If you have a polynomial of degree 3, like the one described in this problem, it is called a "cubic polynomial." Cubic polynomials are important because they are the simplest kind of polynomial that can have multiple x-axis intersections or roots.

• A polynomial of degree 3 always has exactly three roots, although they may not be distinct or all real.
• It has the general form: \(f(x) = ax^3 + bx^2 + cx + d\), where \(a eq 0\).

This polynomial can show a variety of behaviors in terms of its shape and intersections with the x-axis, especially when you analyze its roots. Understanding the degree of a polynomial helps in predicting the number of zeroes (roots) it could have, which is crucial for graphing the expression.

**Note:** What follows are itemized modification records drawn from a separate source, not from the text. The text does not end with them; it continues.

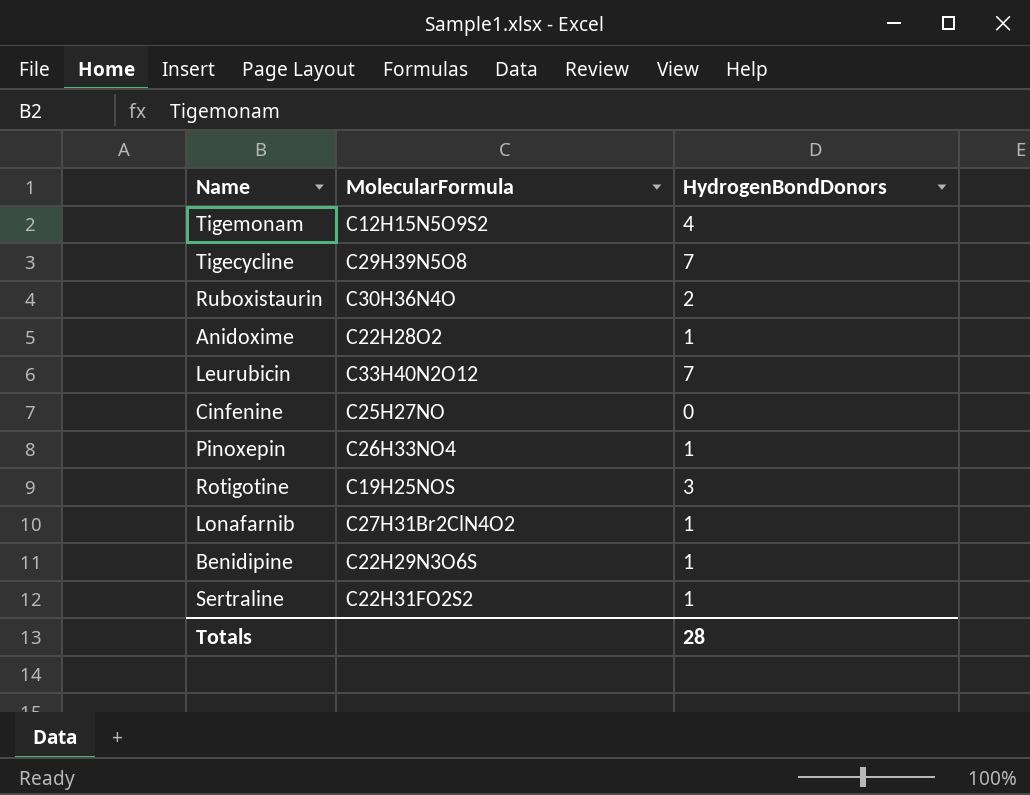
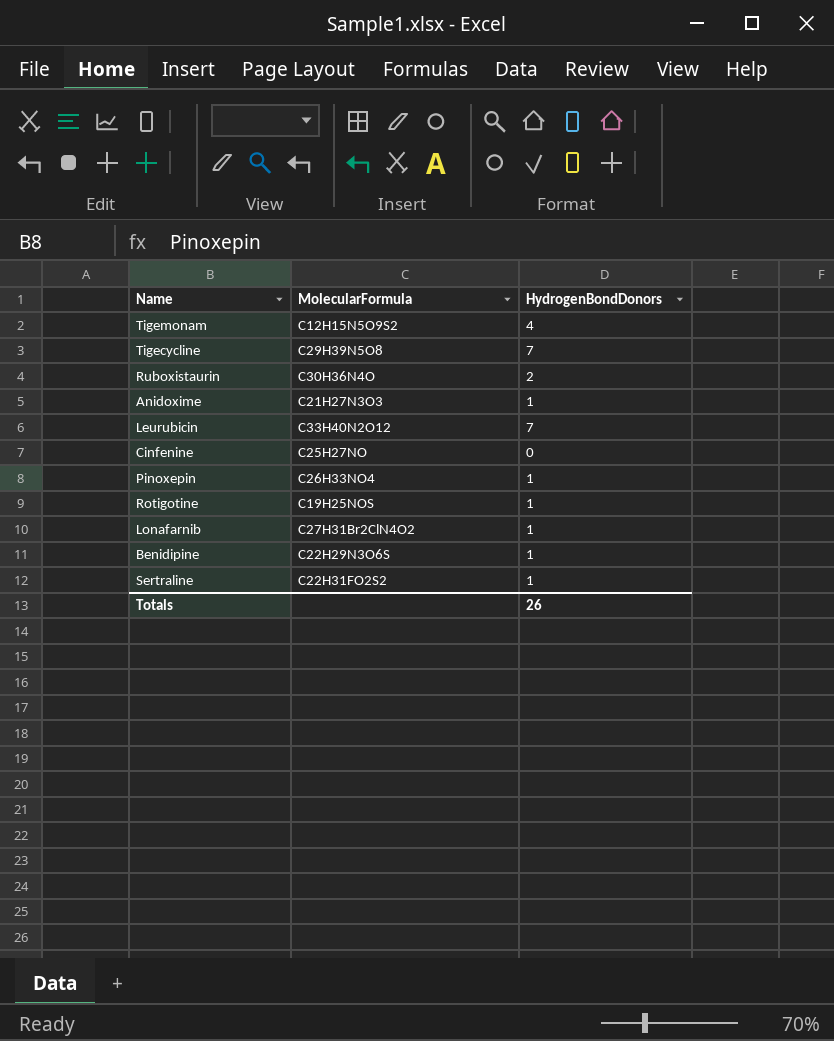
Anidoxime | MolecularFormula: C22H28O2 -> C21H27N3O3
Rotigotine | HydrogenBondDonors: 3 -> 1
Totals | HydrogenBondDonors: 28 -> 26

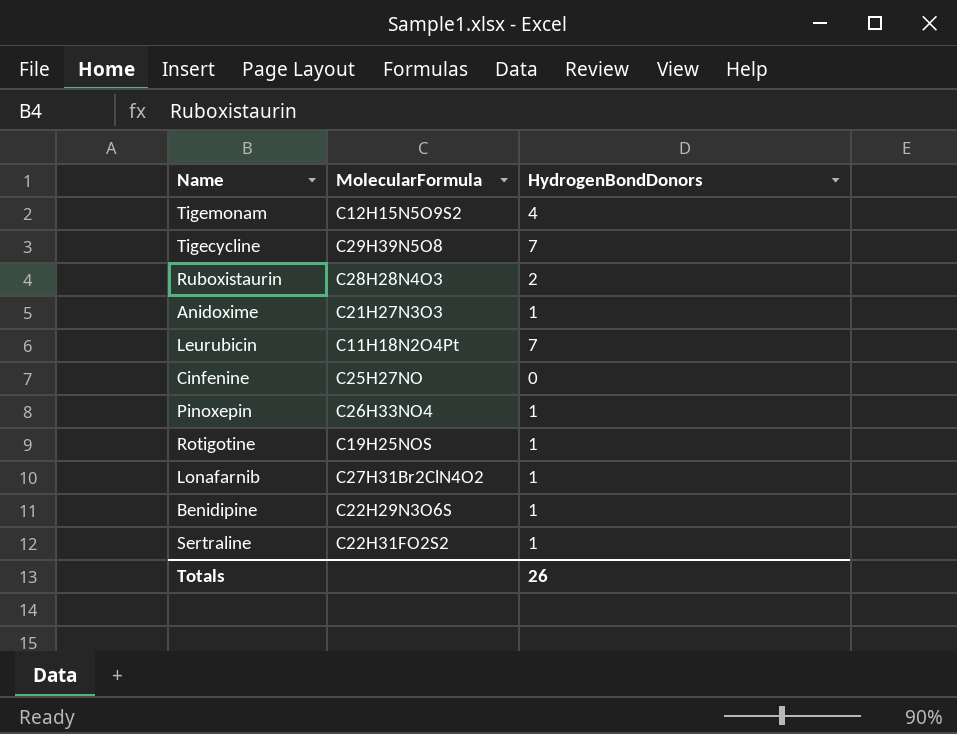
Ruboxistaurin | MolecularFormula: C30H36N4O -> C28H28N4O3
Leurubicin | MolecularFormula: C33H40N2O12 -> C11H18N2O4Pt

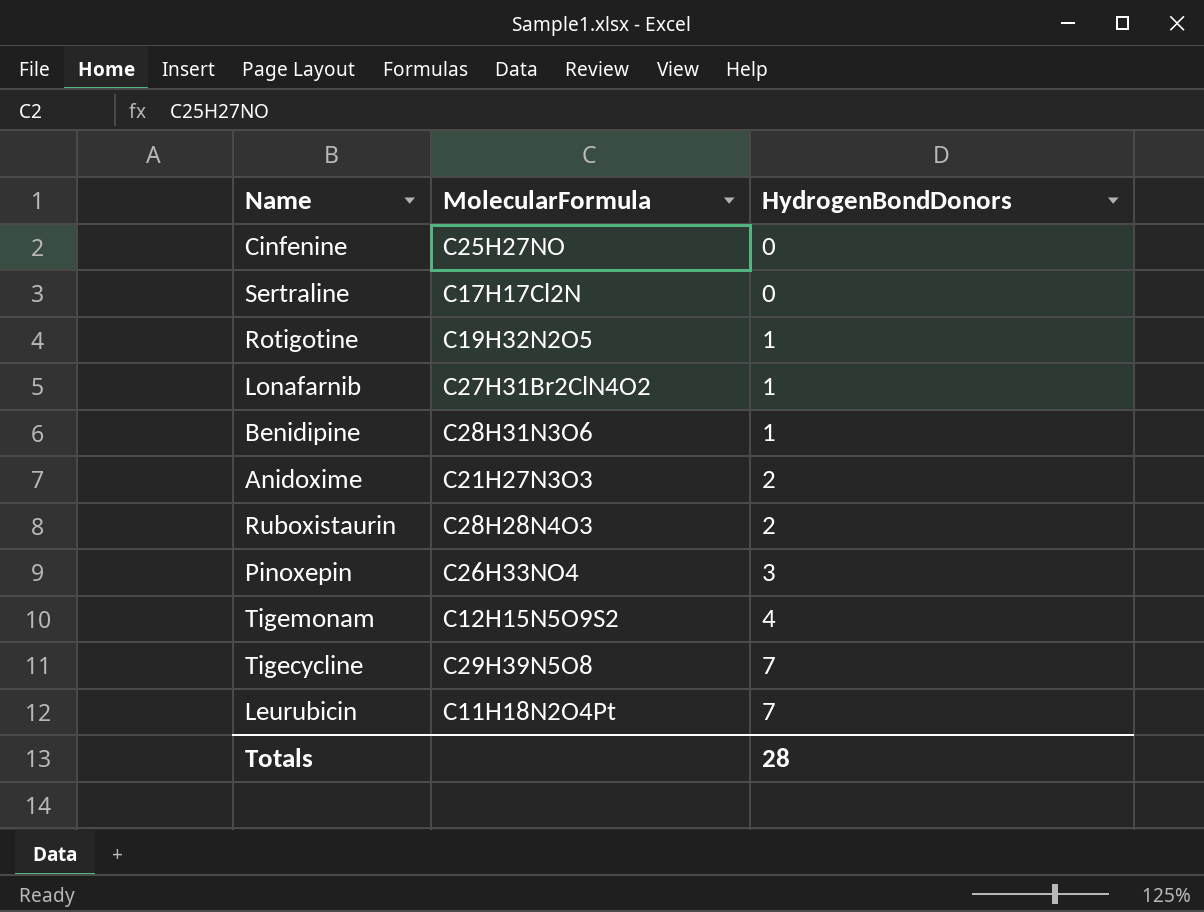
row order: none -> HydrogenBondDonors ascending
Sertraline | MolecularFormula: C22H31FO2S2 -> C17H17Cl2N
Sertraline | HydrogenBondDonors: 1 -> 0
Rotigotine | MolecularFormula: C19H25NOS -> C19H32N2O5
Benidipine | MolecularFormula: C22H29N3O6S -> C28H31N3O6
Anidoxime | HydrogenBondDonors: 1 -> 2
Pinoxepin | HydrogenBondDonors: 1 -> 3
Totals | HydrogenBondDonors: 26 -> 28

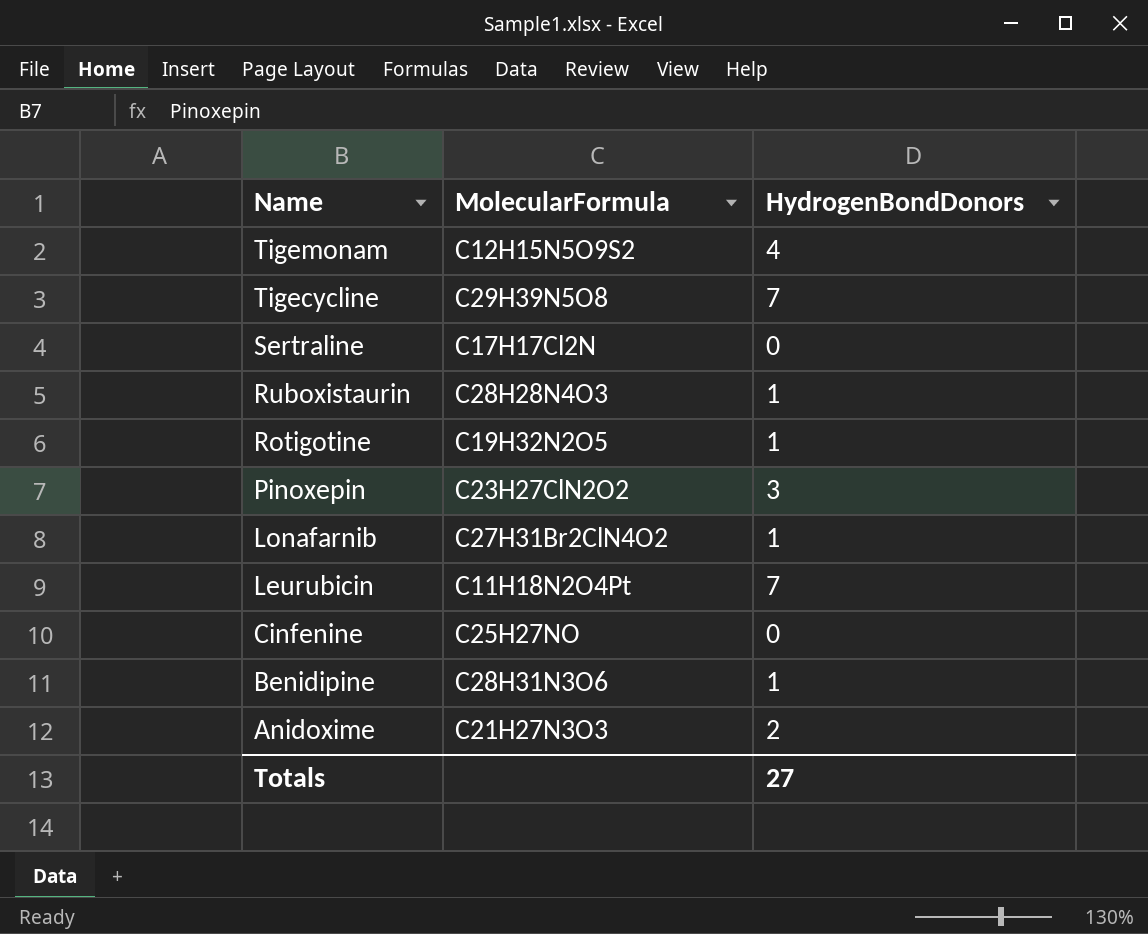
row order: HydrogenBondDonors ascending -> Name descending
Ruboxistaurin | HydrogenBondDonors: 2 -> 1
Pinoxepin | MolecularFormula: C26H33NO4 -> C23H27ClN2O2
Totals | HydrogenBondDonors: 28 -> 27

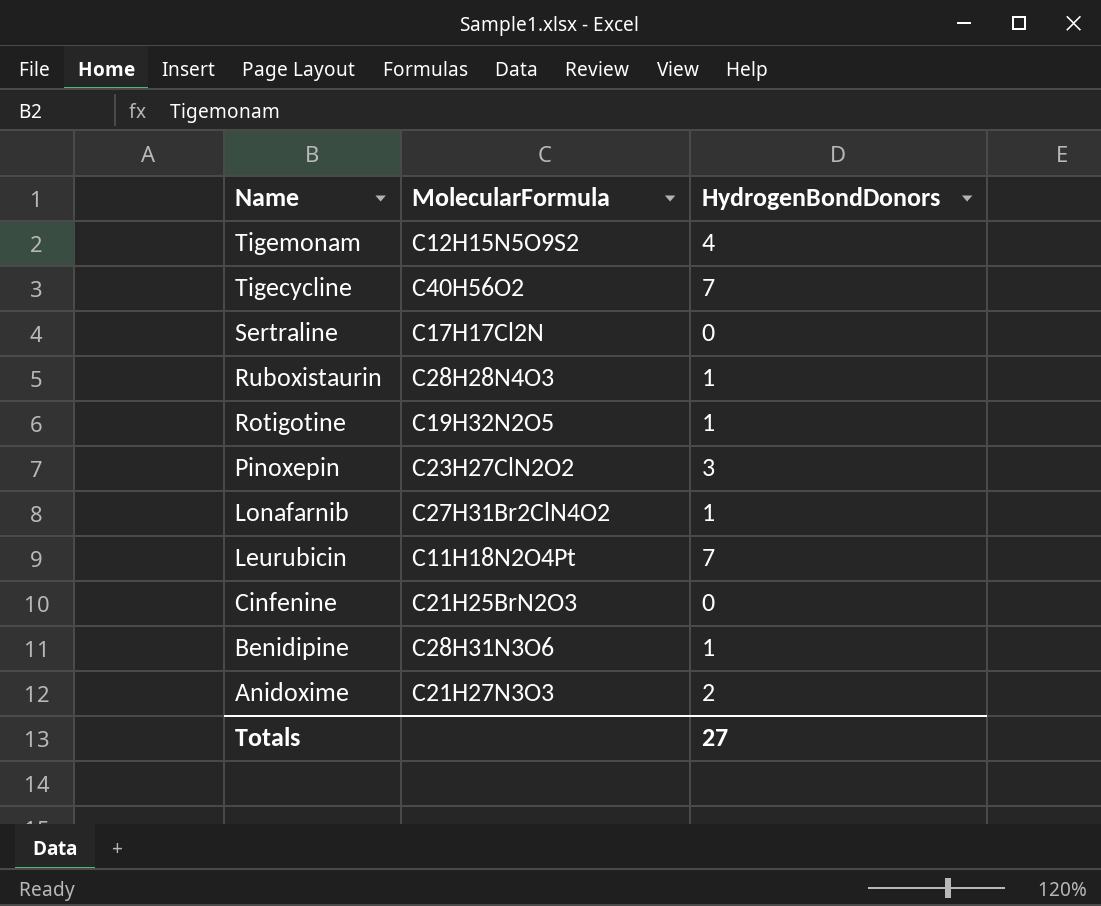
Tigecycline | MolecularFormula: C29H39N5O8 -> C40H56O2
Cinfenine | MolecularFormula: C25H27NO -> C21H25BrN2O3

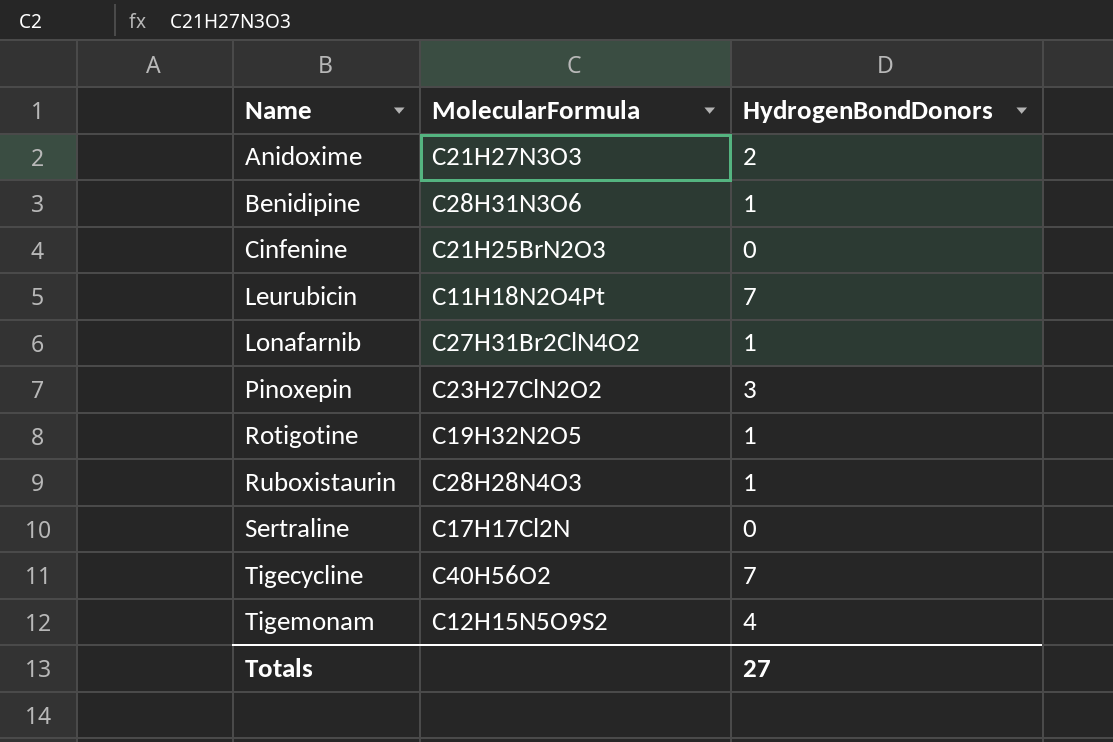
row order: Name descending -> Name ascending

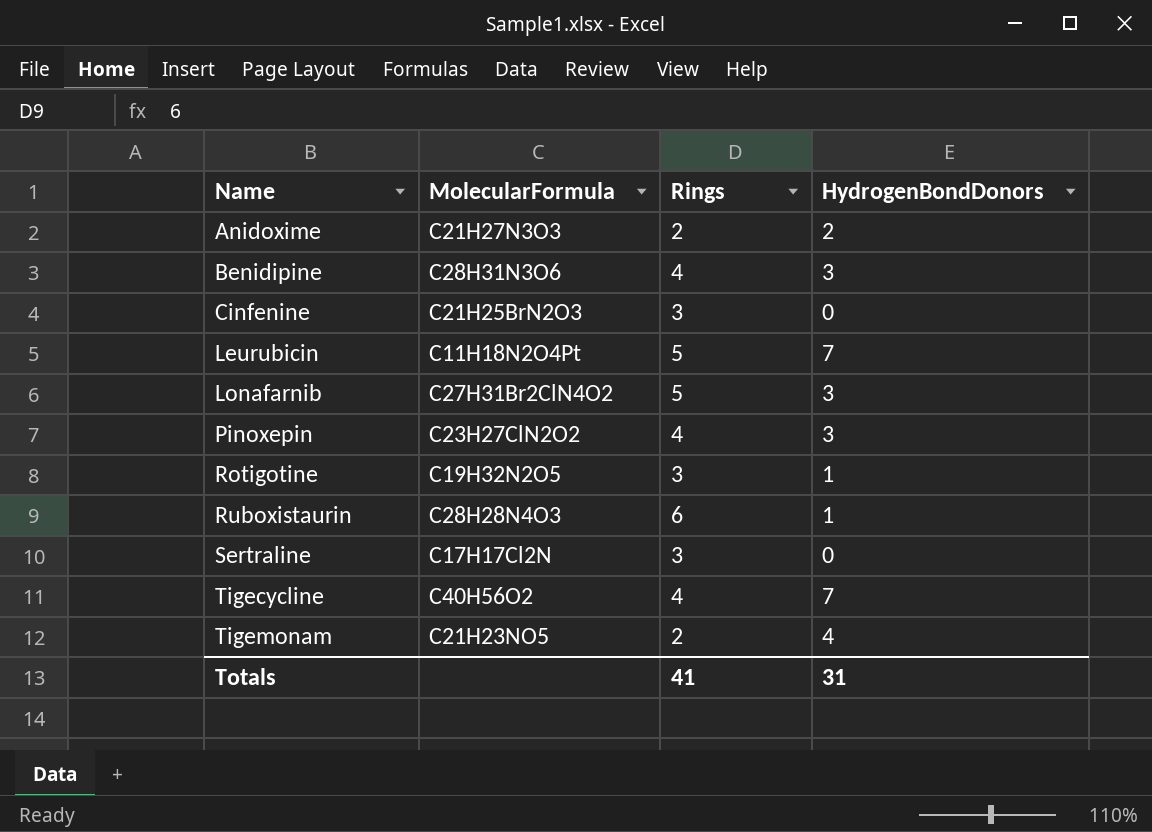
column Rings | position: none -> 3
Benidipine | HydrogenBondDonors: 1 -> 3
Lonafarnib | HydrogenBondDonors: 1 -> 3
Tigemonam | MolecularFormula: C12H15N5O9S2 -> C21H23NO5
Totals | HydrogenBondDonors: 27 -> 31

One of the fascinating aspects of cubic polynomials is their roots, or zeroes, which indicate where the polynomial's graph intersects the x-axis. When the problem requires that the polynomial has positive roots, this means all the places where the graph crosses the x-axis are to the right of zero.
Roots can be:

• Real or complex
• Positive or negative

For the solution here, we particularly focus on real, positive roots.
In this exercise, a polynomial is sought to intersect the axis at three positive values. This translates into selecting positive numbers for roots \(r_1, r_2,\) and \(r_3\). For example, if you choose roots such as \(r_1 = 1\), \(r_2 = 2\), and \(r_3 = 3\), the cubic polynomial can be constructed as \(f(x) = (x - 1)(x - 2)(x - 3)\).
Each root shifts the curve right of the origin, making all its intersections with the x-axis positive.

The x-axis intersections of a polynomial graph are simply the points where the graph crosses the x-axis. These intersections correspond to the roots of the polynomial.
A cubic polynomial will have at most three x-axis intersections because it is defined by a degree 3 expression, having three factors or roots.

• The intersection points tell us the values of \(x\) at which \(f(x) = 0\).
• In this context, it means solving the equation \(a(x - r_1)(x - r_2)(x - r_3) = 0\), which gives the values \((r_1, r_2, r_3)\).

For the exercise, what matters is that all these \(r\) values must be greater than zero, ensuring that the polynomial touches the x-axis at positive points.
This visually corresponds to the graph of the polynomial going down to meet the x-axis from the positive side, crossing it, and then moving back up.